▸ **PROBLEM TO SOLVE**
After reading the listing below, copy it out exactly.
*-*-*
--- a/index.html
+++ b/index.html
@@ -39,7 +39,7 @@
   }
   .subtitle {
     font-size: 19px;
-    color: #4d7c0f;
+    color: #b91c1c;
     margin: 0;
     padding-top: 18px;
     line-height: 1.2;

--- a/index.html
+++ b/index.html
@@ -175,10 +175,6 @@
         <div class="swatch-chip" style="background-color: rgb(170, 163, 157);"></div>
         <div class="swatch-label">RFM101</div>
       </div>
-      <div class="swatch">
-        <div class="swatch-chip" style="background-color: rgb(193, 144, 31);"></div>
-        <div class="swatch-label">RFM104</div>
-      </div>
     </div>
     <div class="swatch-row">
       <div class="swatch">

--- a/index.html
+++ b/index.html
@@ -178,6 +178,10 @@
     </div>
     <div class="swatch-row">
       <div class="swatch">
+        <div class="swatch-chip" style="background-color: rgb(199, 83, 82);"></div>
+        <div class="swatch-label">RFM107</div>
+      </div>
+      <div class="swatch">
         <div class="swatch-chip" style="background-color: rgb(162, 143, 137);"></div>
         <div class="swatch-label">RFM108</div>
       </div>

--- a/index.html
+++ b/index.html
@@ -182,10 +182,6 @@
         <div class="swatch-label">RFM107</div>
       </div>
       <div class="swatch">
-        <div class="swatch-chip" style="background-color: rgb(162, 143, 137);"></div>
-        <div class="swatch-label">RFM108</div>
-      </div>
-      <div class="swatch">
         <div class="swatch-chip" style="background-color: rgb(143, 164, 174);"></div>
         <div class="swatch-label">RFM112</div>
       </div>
*-*-*
▸ **FINISHED EXERCISE**
--- a/index.html
+++ b/index.html
@@ -39,7 +39,7 @@
   }
   .subtitle {
     font-size: 19px;
-    color: #4d7c0f;
+    color: #b91c1c;
     margin: 0;
     padding-top: 18px;
     line-height: 1.2;

--- a/index.html
+++ b/index.html
@@ -175,10 +175,6 @@
         <div class="swatch-chip" style="background-color: rgb(170, 163, 157);"></div>
         <div class="swatch-label">RFM101</div>
       </div>
-      <div class="swatch">
-        <div class="swatch-chip" style="background-color: rgb(193, 144, 31);"></div>
-        <div class="swatch-label">RFM104</div>
-      </div>
     </div>
     <div class="swatch-row">
       <div class="swatch">

--- a/index.html
+++ b/index.html
@@ -178,6 +178,10 @@
     </div>
     <div class="swatch-row">
       <div class="swatch">
+        <div class="swatch-chip" style="background-color: rgb(199, 83, 82);"></div>
+        <div class="swatch-label">RFM107</div>
+      </div>
+      <div class="swatch">
         <div class="swatch-chip" style="background-color: rgb(162, 143, 137);"></div>
         <div class="swatch-label">RFM108</div>
       </div>

--- a/index.html
+++ b/index.html
@@ -182,10 +182,6 @@
         <div class="swatch-label">RFM107</div>
       </div>
       <div class="swatch">
-        <div class="swatch-chip" style="background-color: rgb(162, 143, 137);"></div>
-        <div class="swatch-label">RFM108</div>
-      </div>
-      <div class="swatch">
         <div class="swatch-chip" style="background-color: rgb(143, 164, 174);"></div>
         <div class="swatch-label">RFM112</div>
       </div>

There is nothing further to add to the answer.